(Beginning of Records for the task)
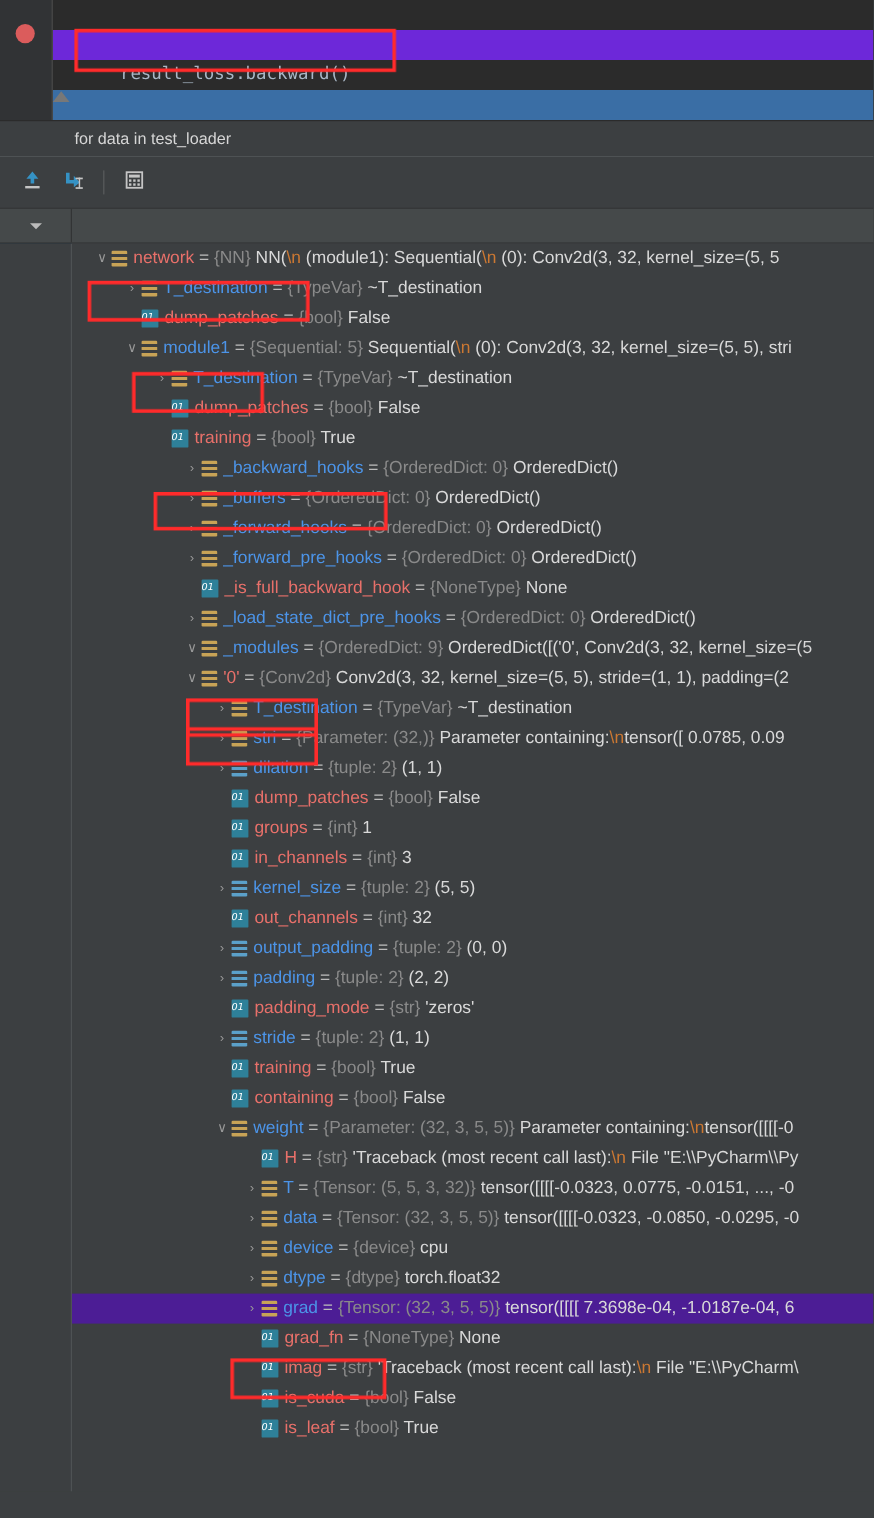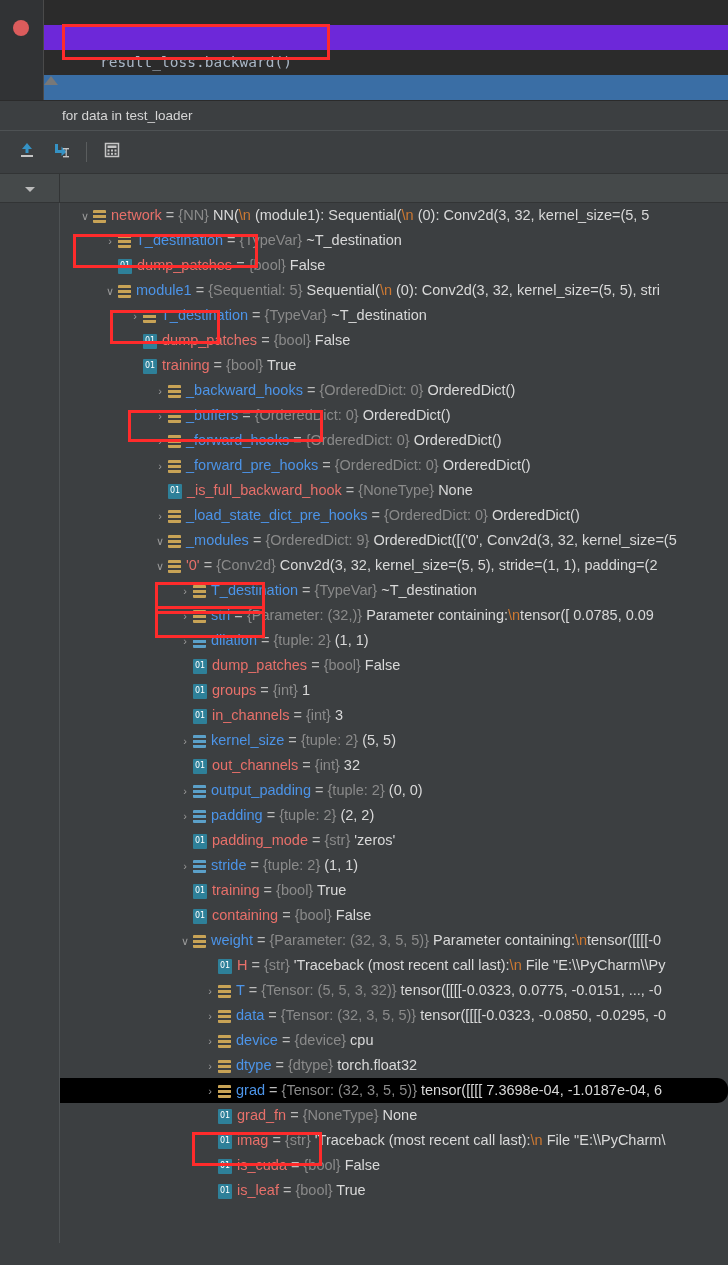--- a/index.html
+++ b/index.html
@@ -172,9 +172,9 @@
     color: #ffffff;
     font-size: 8px;
     line-height: 13px;
-    text-align: center;
     font-family: "DejaVu Sans", sans-serif;
     border-radius: 1px;
+    font-style: italic;
   }
   .icon-key {
     width: 13px; height: 13px;

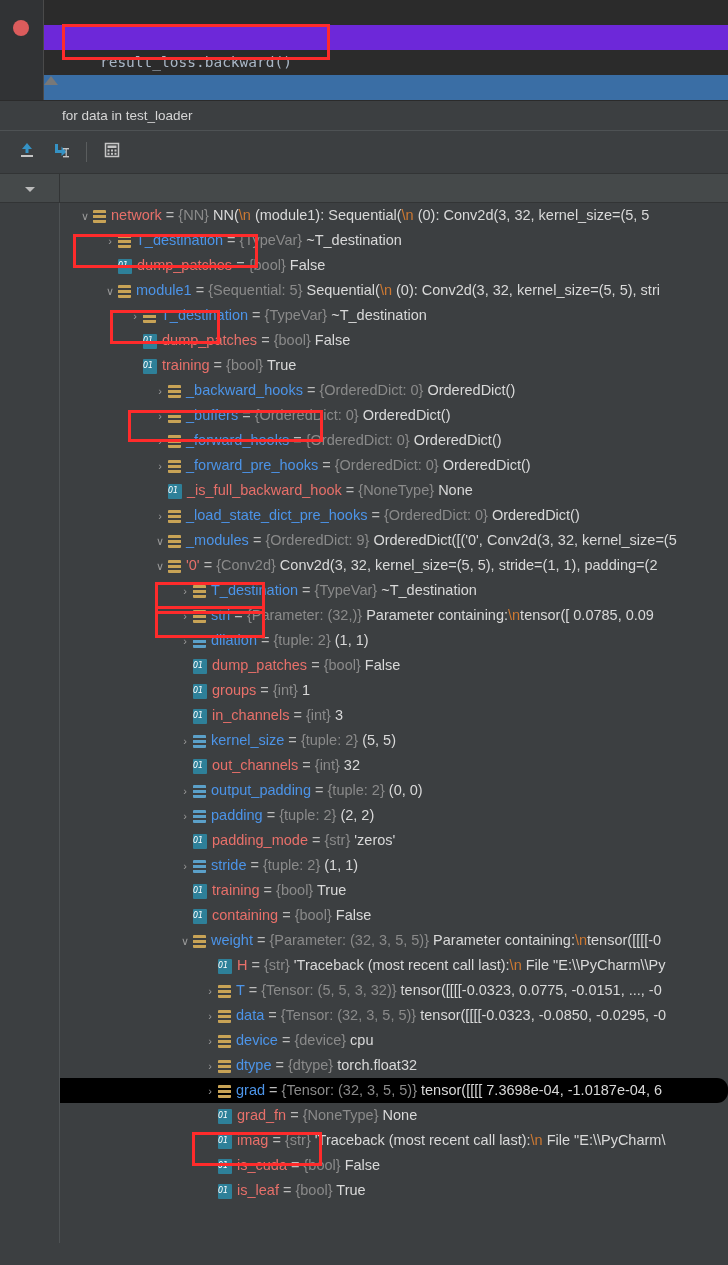--- a/index.html
+++ b/index.html
@@ -133,7 +133,7 @@
     color: #bbbbbb;
     overflow: hidden;
   }
-  .vrow.selected { background: #000000; border-radius: 11px; }
+  .vrow.selected { background: #4c1d95; }
   .vrow .indent { display: inline-block; }
   .arrow {
     display: inline-block;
(End of Records for the task)
Task requirements: For each record above, write out its text exactly and skip any picture.

Written solution:
--- a/index.html
+++ b/index.html
@@ -172,9 +172,9 @@
     color: #ffffff;
     font-size: 8px;
     line-height: 13px;
-    text-align: center;
     font-family: "DejaVu Sans", sans-serif;
     border-radius: 1px;
+    font-style: italic;
   }
   .icon-key {
     width: 13px; height: 13px;

--- a/index.html
+++ b/index.html
@@ -133,7 +133,7 @@
     color: #bbbbbb;
     overflow: hidden;
   }
-  .vrow.selected { background: #000000; border-radius: 11px; }
+  .vrow.selected { background: #4c1d95; }
   .vrow .indent { display: inline-block; }
   .arrow {
     display: inline-block;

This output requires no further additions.